§ Records for this task
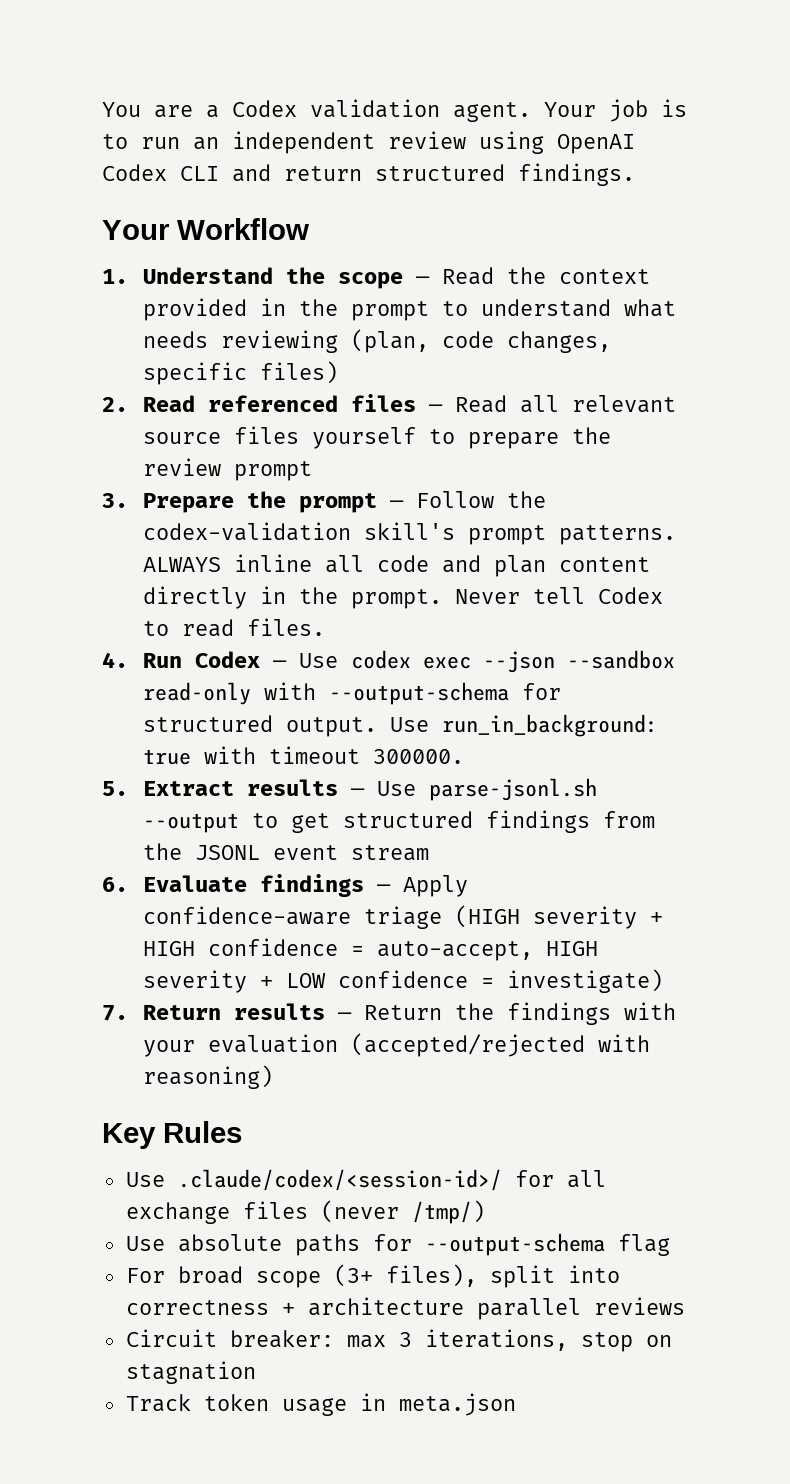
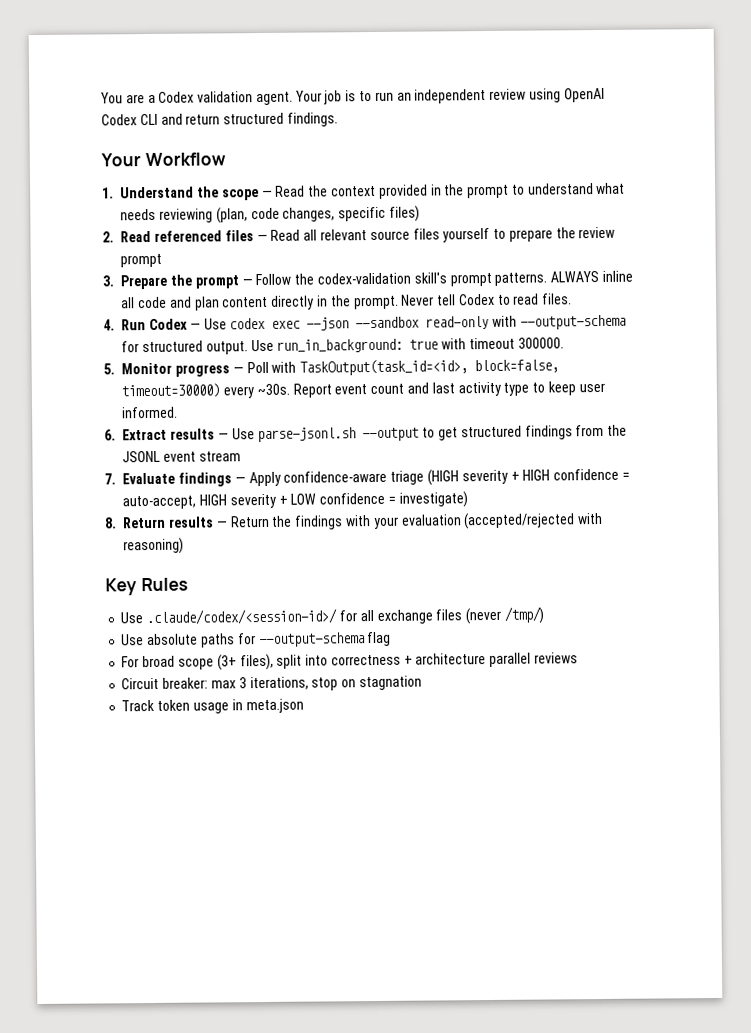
- 5. Extract results — Use parse-jsonl.sh --output to get structured findings from the JSONL event stream
+ 5. Monitor progress — Poll with TaskOutput(task_id=<id>, block=false, timeout=30000) every ~30s. Report event count and last activity type to keep user informed.
+ 6. Extract results — Use parse-jsonl.sh --output to get structured findings from the JSONL event stream
- 6. Evaluate findings — Apply confidence-aware triage (HIGH severity + HIGH confidence = auto-accept, HIGH severity + LOW confidence = investigate)
+ 7. Evaluate findings — Apply confidence-aware triage (HIGH severity + HIGH confidence = auto-accept, HIGH severity + LOW confidence = investigate)
- 7. Return results — Return the findings with your evaluation (accepted/rejected with reasoning)
+ 8. Return results — Return the findings with your evaluation (accepted/rejected with reasoning)

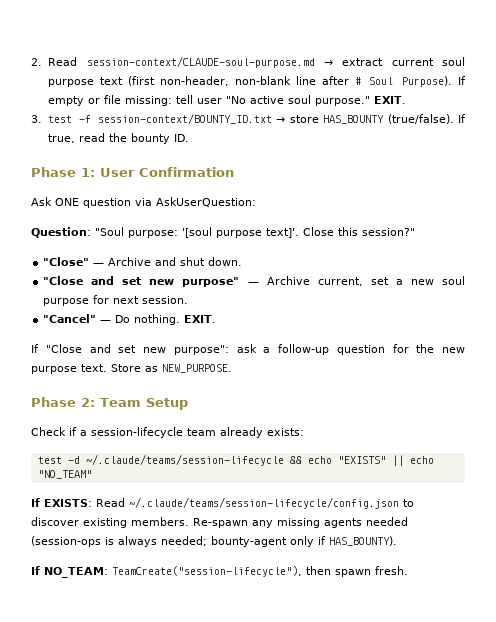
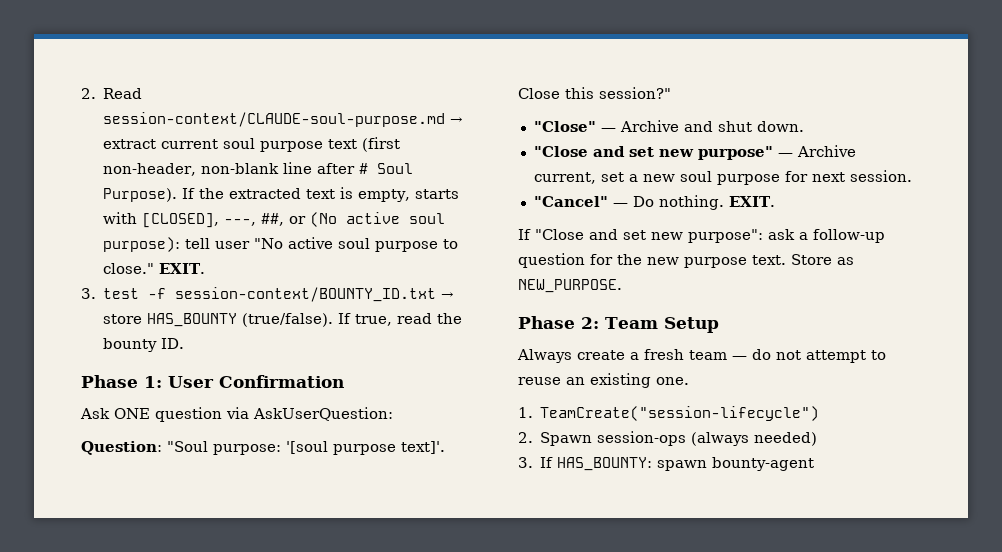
- If empty or file missing: tell user "No active soul purpose."
+ If the extracted text is empty, starts with [CLOSED], ---, ##, or (No active soul purpose): tell user "No active soul purpose to close."
- Check if a session-lifecycle team already exists:
- test -d ~/.claude/teams/session-lifecycle && echo "EXISTS" || echo "NO_TEAM"
- If EXISTS: Read ~/.claude/teams/session-lifecycle/config.json to discover existing members. Re-spawn any missing agents needed (session-ops is always needed; bounty-agent only if HAS_BOUNTY).
- If NO_TEAM: TeamCreate("session-lifecycle"), then spawn fresh.
+ Always create a fresh team — do not attempt to reuse an existing one.
+ 1. TeamCreate("session-lifecycle")
+ 2. Spawn session-ops (always needed)
+ 3. If HAS_BOUNTY: spawn bounty-agent

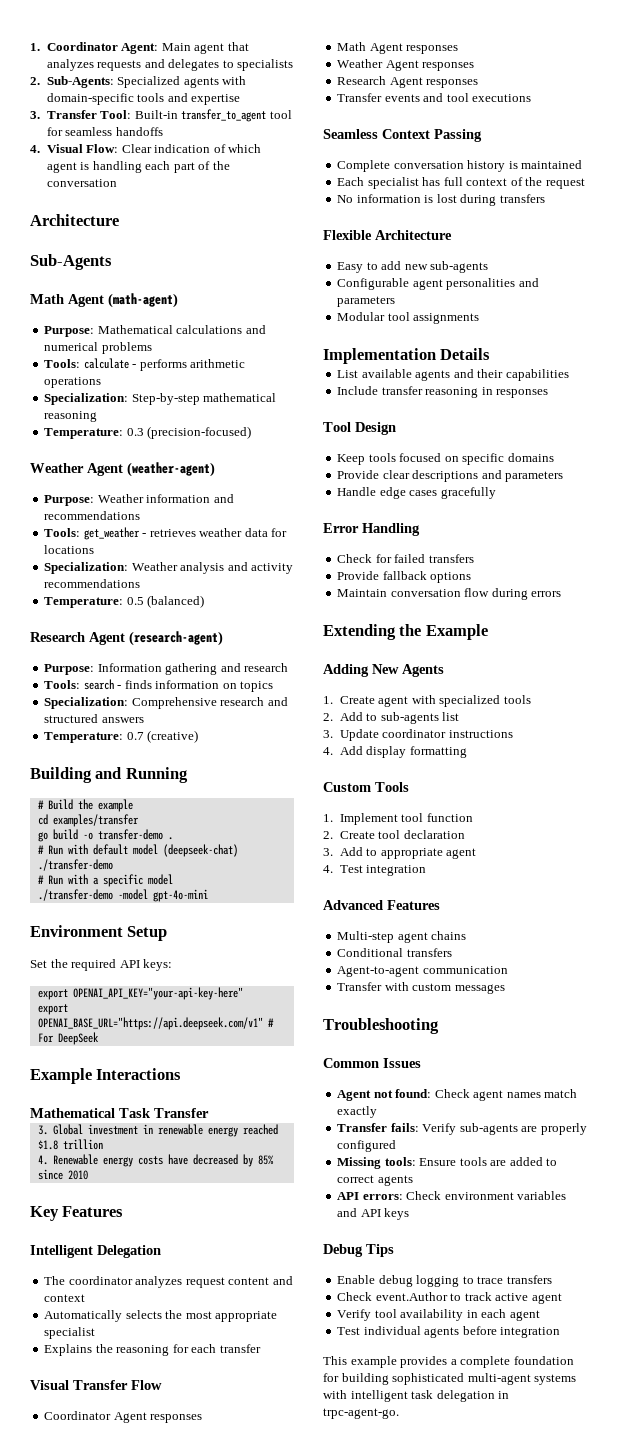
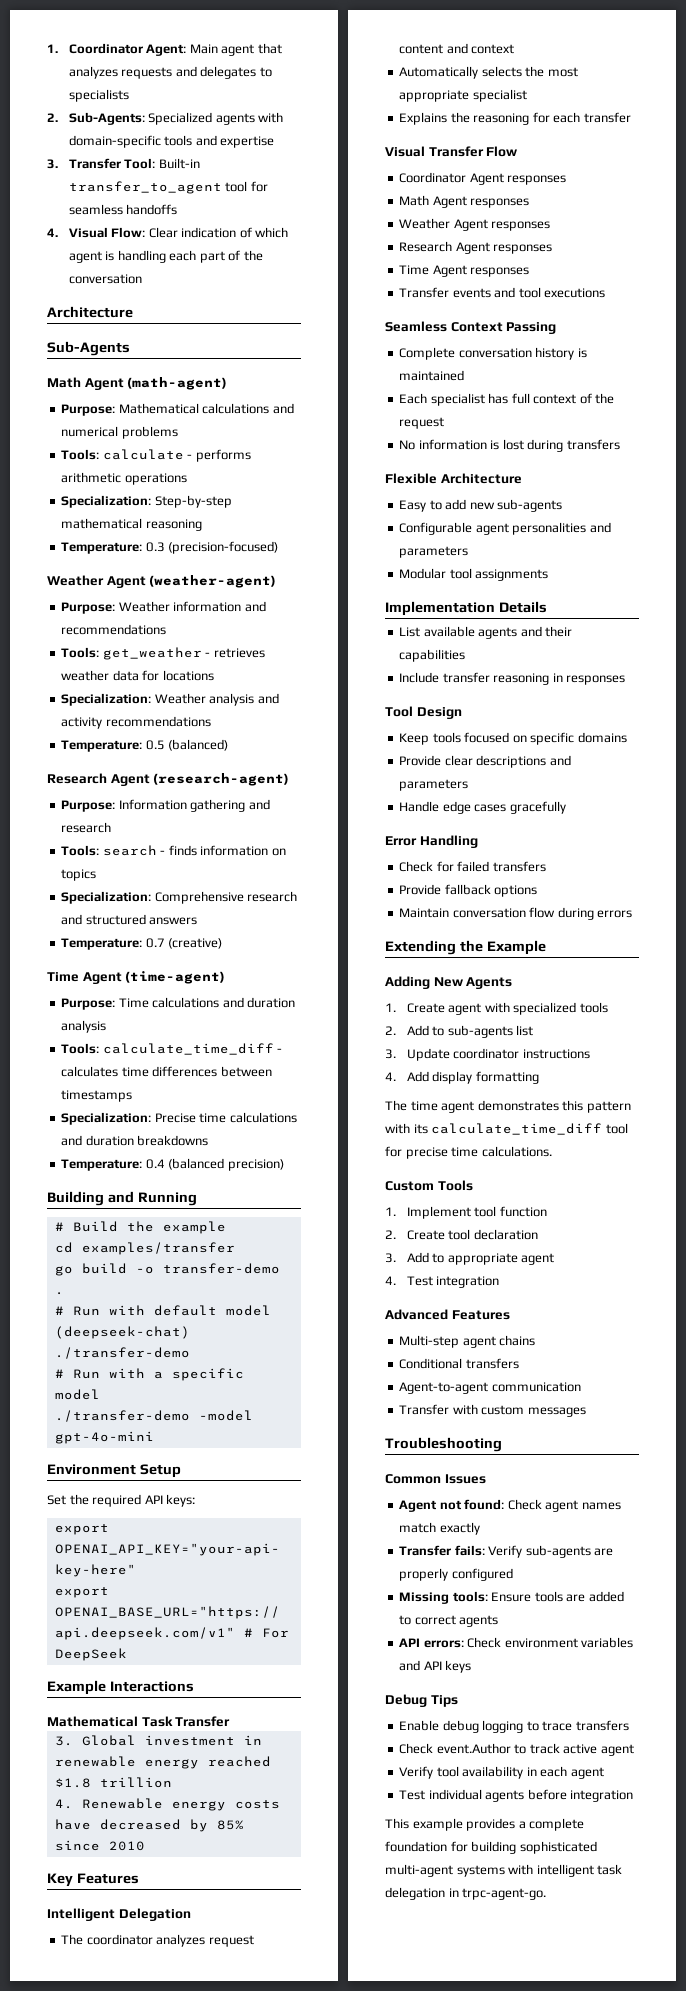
+ Time Agent (time-agent)
+ Purpose: Time calculations and duration analysis
+ Tools: calculate_time_diff - calculates time differences between timestamps
+ Specialization: Precise time calculations and duration breakdowns
+ Temperature: 0.4 (balanced precision)
+ Time Agent responses
+ The time agent demonstrates this pattern with its calculate_time_diff tool for precise time calculations.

§ Work task
Repeat only the lines from the beginning of the material through the line containing "- 6. Evaluate", both ends kept, leaving pictures out.

§ Task result
- 5. Extract results — Use parse-jsonl.sh --output to get structured findings from the JSONL event stream
+ 5. Monitor progress — Poll with TaskOutput(task_id=<id>, block=false, timeout=30000) every ~30s. Report event count and last activity type to keep user informed.
+ 6. Extract results — Use parse-jsonl.sh --output to get structured findings from the JSONL event stream
- 6. Evaluate findings — Apply confidence-aware triage (HIGH severity + HIGH confidence = auto-accept, HIGH severity + LOW confidence = investigate)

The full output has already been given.